Un buen vivir que exige una mayor armonía entre la sociedad y la naturaleza. “El buen vivir no es no es un simple regreso a las ideas de un pasado lejano, sino la construcción de otro futuro” dicen Eduardo Gudynas y Alberto Acosta[4] en que también caben muchos cuestionamientos de la sociedad contemporánea “ posturas éticas alternativas que reconocen los derechos de la naturaleza, los aportes del feminismo como reacción a la dominación de base patriarcal y nuevas conceptualizaciones en áreas como la justicia y el bienestar humano” incorporadas en la constitución boliviana a partir de tres “principios ético-morales de la sociedad plural; ama qhilla, ama llulla, ama suwa (no seas flojo, no seas mentiroso ni seas ladrón)” Propósitos que el estado se compromete cumplir para “mejorar la calidad de vida (…) a través de la redistribución equitativa de los excedentes mediante políticas sociales de diverso tipo (…) para lograr el vivir bien en sus múltiples dimensiones”

En síntesis como agregan Gudynas y Acosta se trata… “de una visión que supere los estrechos márgenes cuantitativos del economicismo y permita la aplicación de un nuevo paradigma cuyo fin no sea los procesos de acumulación material, mecanicista e interminable de bienes sino que promueva una estrategia económica incluyente, sostenible y democrática”

Una visión que se ha mantenido inconmovible en gran parte de las estructuras indígenas pese a los embates del capitalismo occidental y que les ha permitido superar con llamativa unidad las excluyentes circunstancias que les han sido impuestas a lo largo de los más de 500 años de dominación europea y latinoamericana.

Se trata sin duda de una, aunque milenaria, original propuesta que busca contrabalancear los reiterados y ya evidentemente irreversibles fracasos de los proyectos desarrollistas y cuyo acento, de algún modo ya largamente experimentado por las comunidades indígenas está dirigido a las personas concretas en realidades concretas, procedente de pueblos que fueron largamente marginados e irrespetados y cuya cultura considerada inferior y primitiva se está imponiendo no solo en la letra de las constituciones de dos países del continente sino como una insoslayable alternativa orientada a solucionar los problemas de nuestro tiempo y de nuestro incierto futuro.

Pero solo si logramos independizarnos de nuestra prolongada adicción al dinero y de nuestro culto al dios epónimo será posible tal vez seguir avanzando en la construcción de un mundo promisoriamente más humano porque como dice García Lorca en La zapatera prodigiosa “Ay dinero, dinero sin manos y sin ojos debería haberse quedado el que te inventó” ¡Que el Sumak Kawasay le dé el golpe de gracia!

[1]. Sunkel, Osvaldo “América Latina y la crisis económica internacional” Grupo Editor Latinoamericano, Pág.44, 1985.
[2] CEPAL: Comisión Económica para la América Latina, una de las cinco comisiones regionales de las Naciones Unidas con sede en Santiago de Chile.
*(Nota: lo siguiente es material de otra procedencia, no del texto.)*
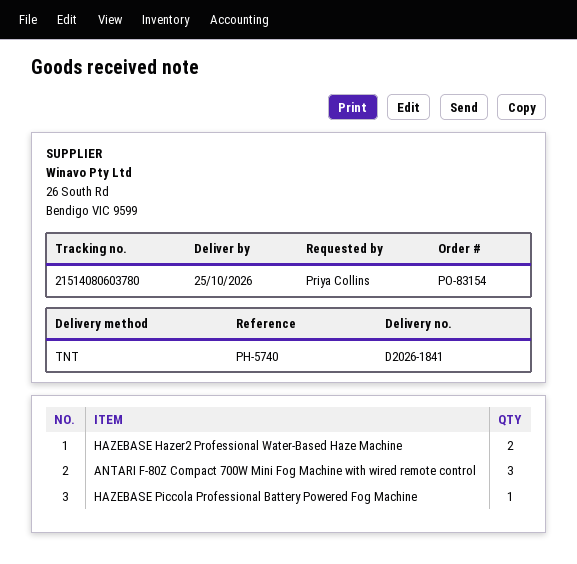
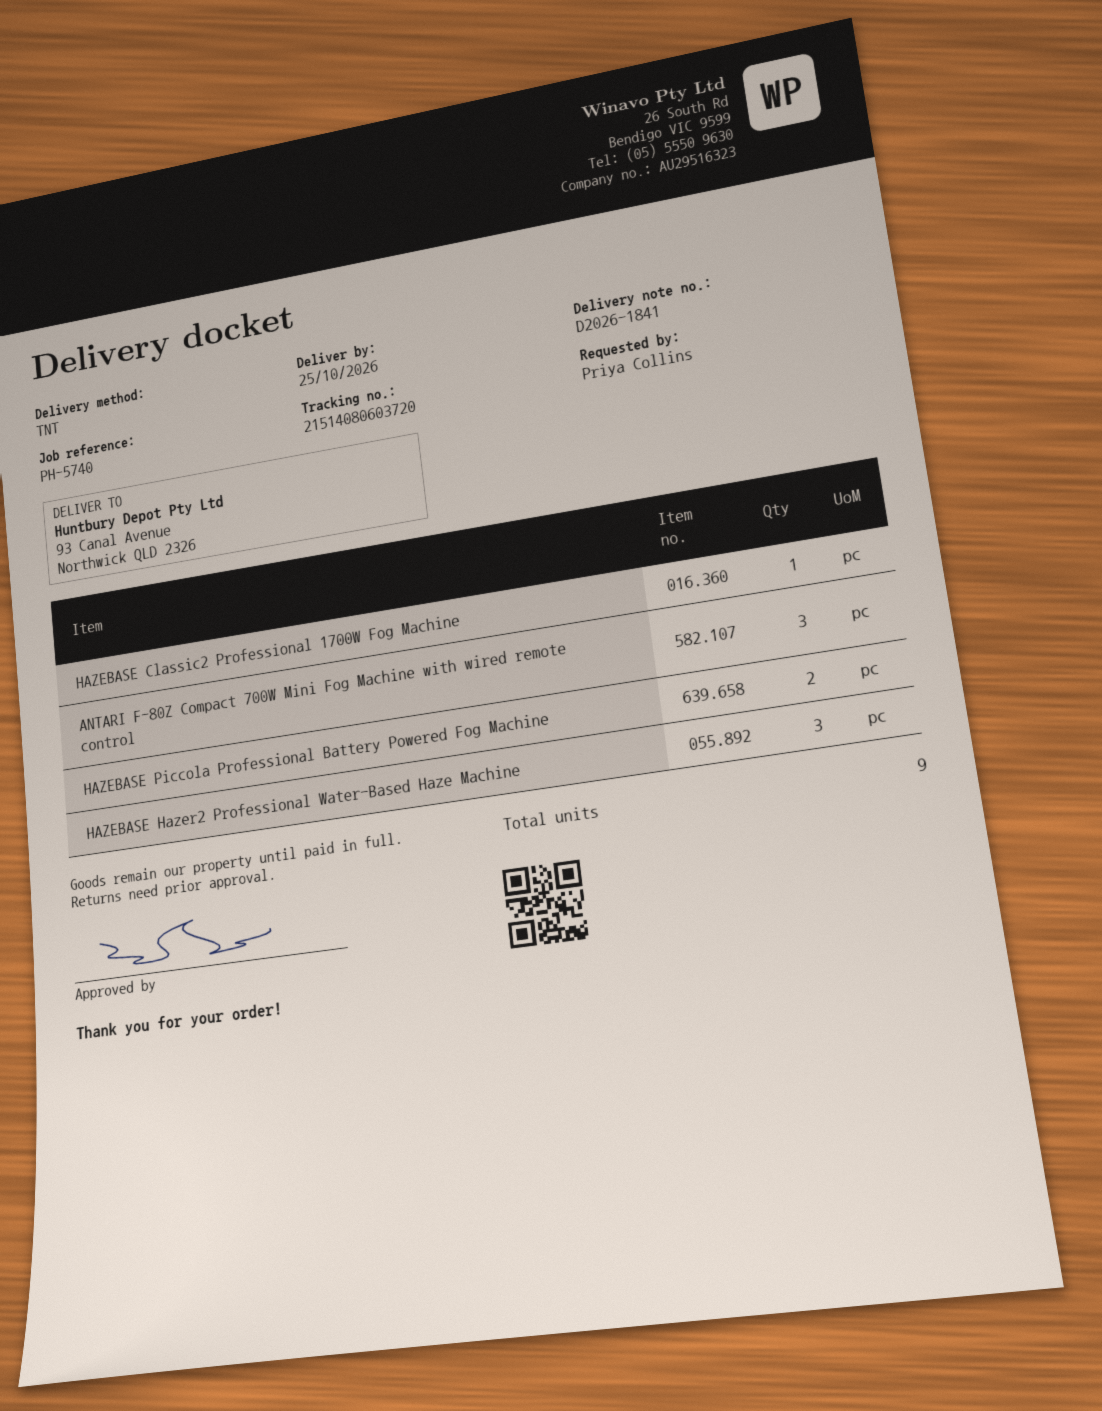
tracking number: 21514080603780 -> 21514080603720
HAZEBASE Hazer2 Professional Water-Based Haze Machine: 2 -> 3
HAZEBASE Piccola Professional Battery Powered Fog Machine: 1 -> 2
HAZEBASE Classic2 Professional 1700W Fog Machine: none -> 1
Fundada con el objeto de contribuir al desarrollo económico de América Latina, coordinar las acciones encaminadas a su promoción y reforzar las relaciones económicas de los países entre sí y con las demás naciones del mundo

[3] Lafargue, Paul, periodista, médico, teórico político y revolucionario francés de origen cubano. (1842/1911)

[4] “El buen vivir más allá del desarrollo” E. Gudynas, ecólogo social uruguayo, investigador en el Centro Latino Americano de Ecología social (CLAES).y A. Acosta, economista ecuatoriano, profesor e investigador de FLACSO. Ex ministro de Energía y Minas y ex presidente de la Asamblea Constituyente del Ecuador.